Sunday, June 07, 2015

2015 books, #31-35

Knife edge, by Paul Adam [audiobook]. Read by Seán Barrett. Oxford: Isis, 2009.

In London, a Kurdish immigrant is murdered and found on Hackney Marshes; Joe Verdi, an investigative reporter, makes contact with part of the man's family, but the man's wife Irena has vanished into the world of illegal agricultural workers in Norfolk.  Joe tries to track Irena down, and investigate the trade in illegal workers, by going undercover as a Romanian migrant worker.  Meanwhile his partner Ellie is investigating the death of a neighbour due to typhoid, and making connections between the two cases.  This is an occasionally horrifying exploration of the world of illegal immigration, and of the price we pay for cheap food; the geography of the Downham/Lynn area is spot on here, and Barrett's reading is as excellent as ever.

Blaze: the forensics of fire, by Nicholas Faith. New York: St Martin's, 1999.

This book looks at the history of fire investigation through examples of some of the most infamous fires in the UK, Ireland and the US.  It's extremely well-written, as you might expect from a guy who has been in editorial posts at the Sunday Times and the Economist; and what surprised me was how recently forensic investigation, used in crime detection for so long, was introduced to the area of fire research.  There's also a description of how computer modelling is used to explain the causes of many fires.  I picked this up a a result of the Val McDermid book, where it was cited several times, and will try and track down some of Faith's other books on crime and air accident investigation.  Slightly harrowingly, one of the fires discussed is at the World Trade Centre, but this book was written before September 11, and the assurance Faith has that the fire precautions there worked extremely well seems sadly dated now.

How to build a girl, by Caitlin Moran. London: Ebury Press, 2014.

I am eating this noise like mouthfuls of freezing, glittering fog. I am filling with it. I am using it as energy. Because what you are, as a teenager, is a small, silver, empty rocket. And you use loud music as fuel, and then the information in books as maps and co-ordinates, to tell you where you're going.

This is brilliant.  Moran emphasises that this book isn't autobiographical - it's just about some other girl who grew up in Wolverhampton with a lot of siblings at exactly the same time as she did...  She does a fabulous job of remembering exactly what it was like being a teenage girl in a dull town; and interweaves it with tales of overly precocious (and hilarious) rock journalism and excess; she takes you along for the ride while also being able to laugh at herself in retrospect.  It's a wonderful, wonderful book.  It is, as you'd expect, very sweary and pretty no-hold-barred; and all the better for it.

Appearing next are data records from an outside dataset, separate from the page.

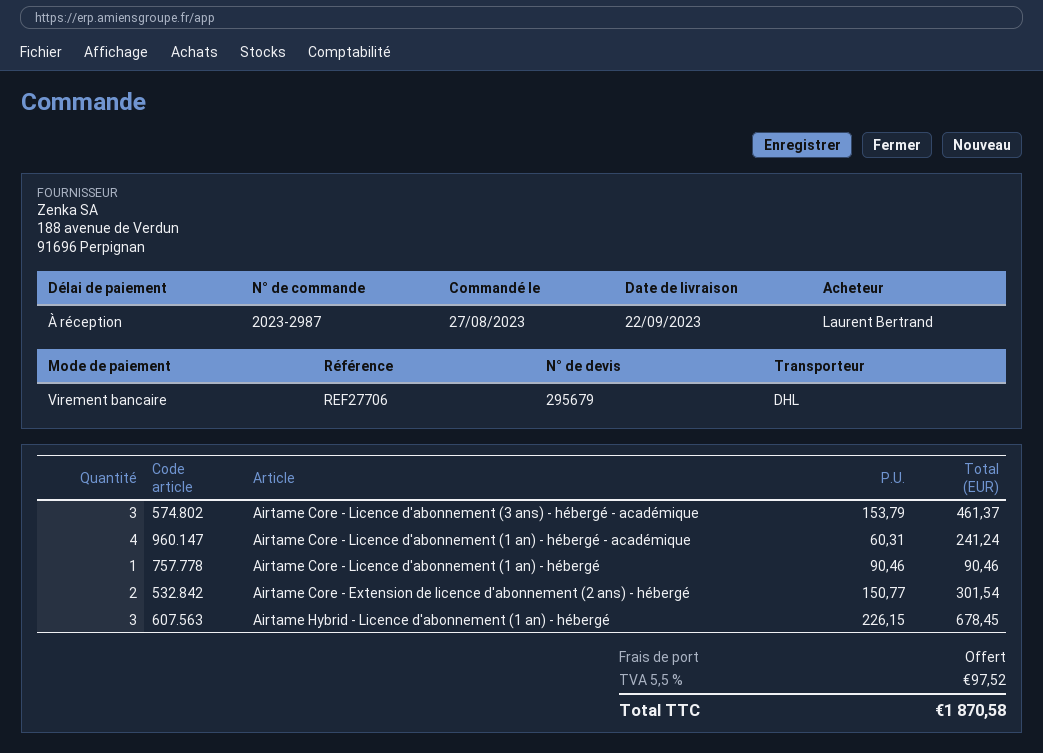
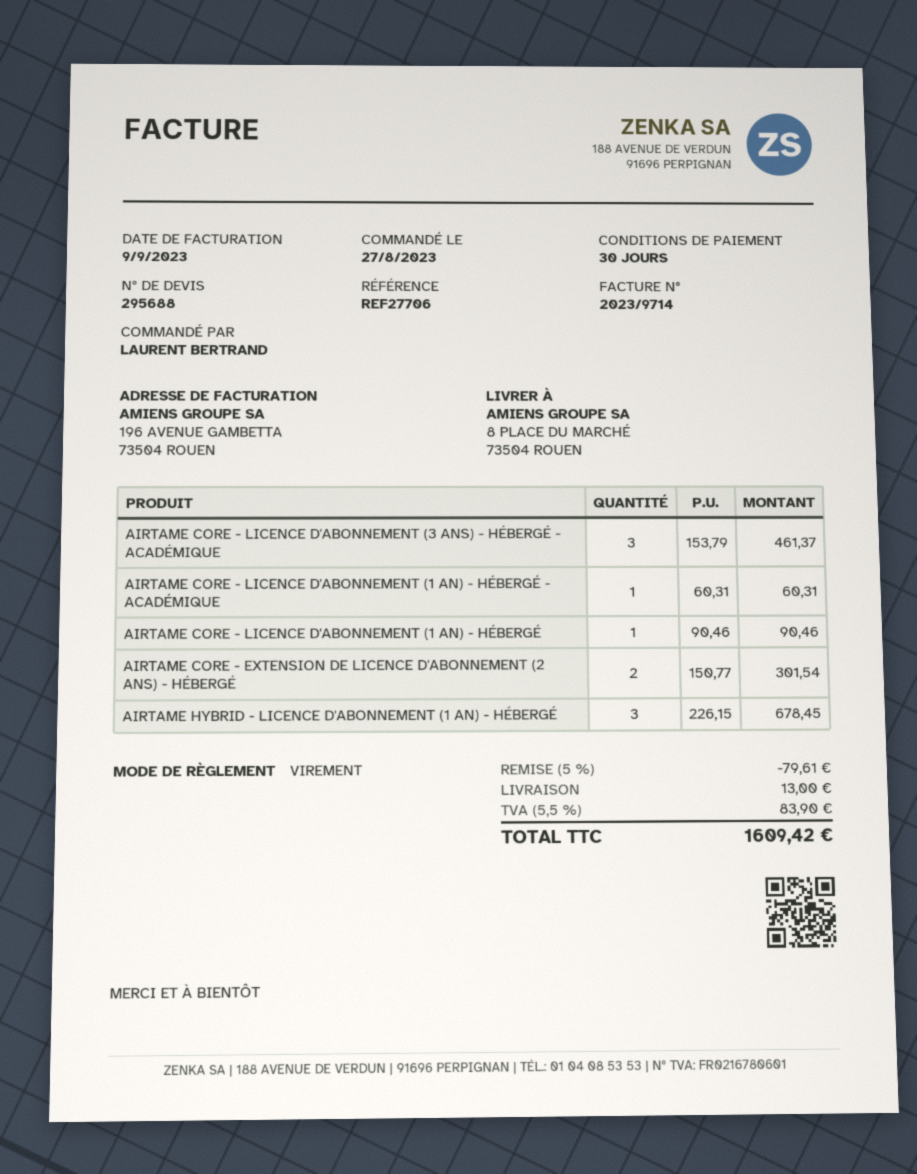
quote number: 295679 -> 295688
payment terms: on receipt -> 30 days
Airtame Core - Licence d'abonnement (1 an) - hébergé - académique: 4 x 60.31 = 241.24 -> 1 x 60.31 = 60.31
discount: none -> 5% = 79.61
shipping: 0.00 -> 13.00
tax: 5.5% = 97.52 -> 5.5% = 83.90
total: 1870.58 -> 1609.42

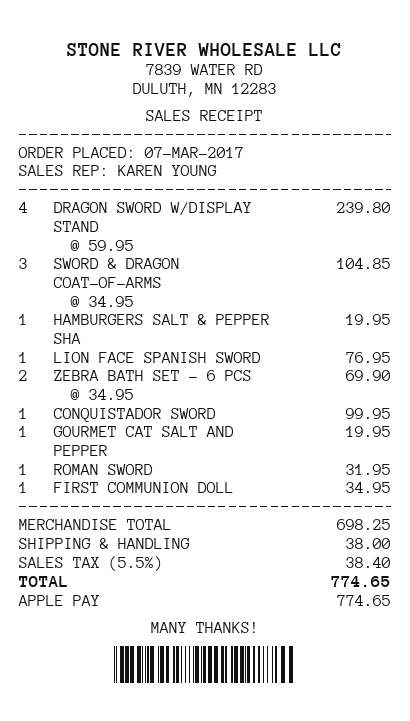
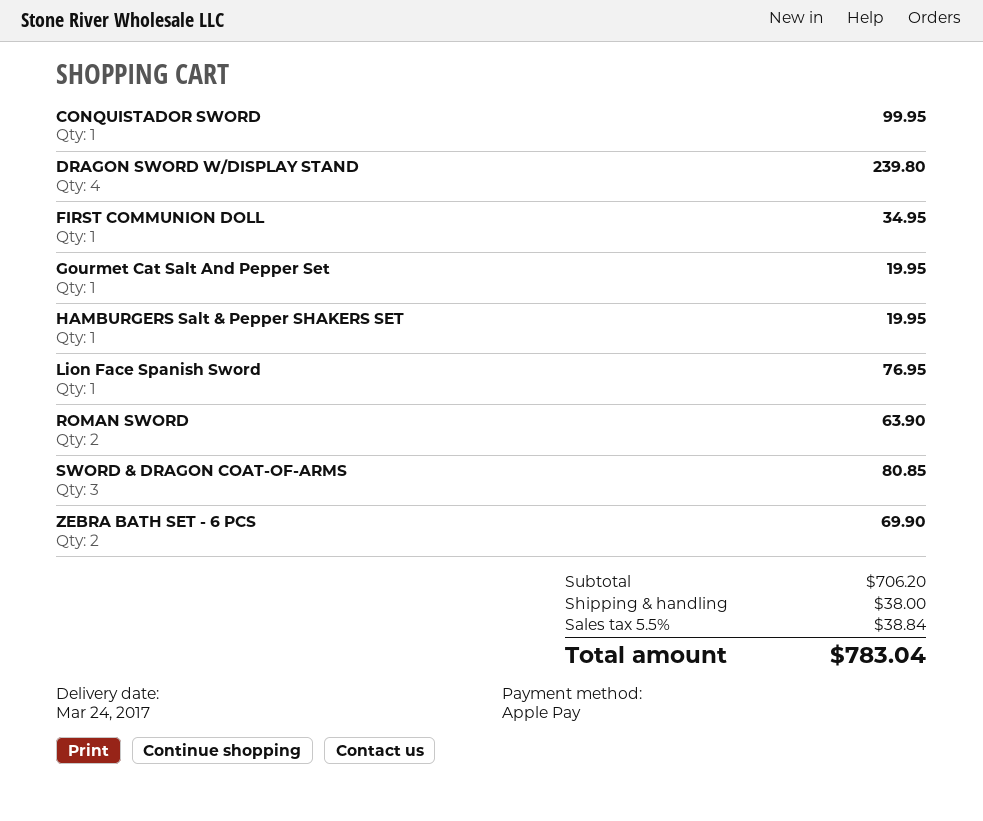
SWORD & DRAGON COAT-OF-ARMS: 3 for 104.85 -> 3 for 80.85
ROMAN SWORD: 1 for 31.95 -> 2 for 63.90
subtotal: 698.25 -> 706.20
tax: 5.5% = 38.40 -> 5.5% = 38.84
total: 774.65 -> 783.04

Rough ride, by Paul Kimmage. London: Yellow Jersey Press, 2007. (E-book version)

(Couldn't have a set of book reviews without a cycling book, obviously!)
Paul Kimmage had four seasons as a professional bike racer in the late 1980s, leaving the sport in 1990. He has immense affection for the sport, and a total hatred of the dopers who brought it down. He's very honest about his own professional career, and gives a good idea of the life of a professional domestique in an era with considerably less money in the sport, where cyclists had to wash their own kit after seven hours on the road and accommodation was occasionally on school floors. And he's also followed all the scandals, and the scientific developments, which are included in a series of epilogues to the different editions (this was originally published shortly after his retirement in 1990). It's an excellent, predictably moving account of what happens to the majority of contenders in professional sport; but with the additional horrible twist that nothing in cycling in that era or the succeeding one was as it seemed.  I started reading this in the immediate aftermath of the rather puzzling CIRC Report, with its unsubstantiated claim from one (unnamed) rider that 80% of the peleton were still doping; it does make quite sad reading.

Teenage revolution, by Alan Davies. London: Penguin, 2009.

Alan Davies was born at the other end of the country from me, but only a year before; so many of the people and events he talks about in this book are recognisable and familiar - I suspect I spent a lot of the time reading this book nodding my head...  Davies canters through his adolescence and student years in full recognition that he was a bit of an idiot a lot of the time; some of it's hilariously funny, and some quite moving, but all of it's entertaining.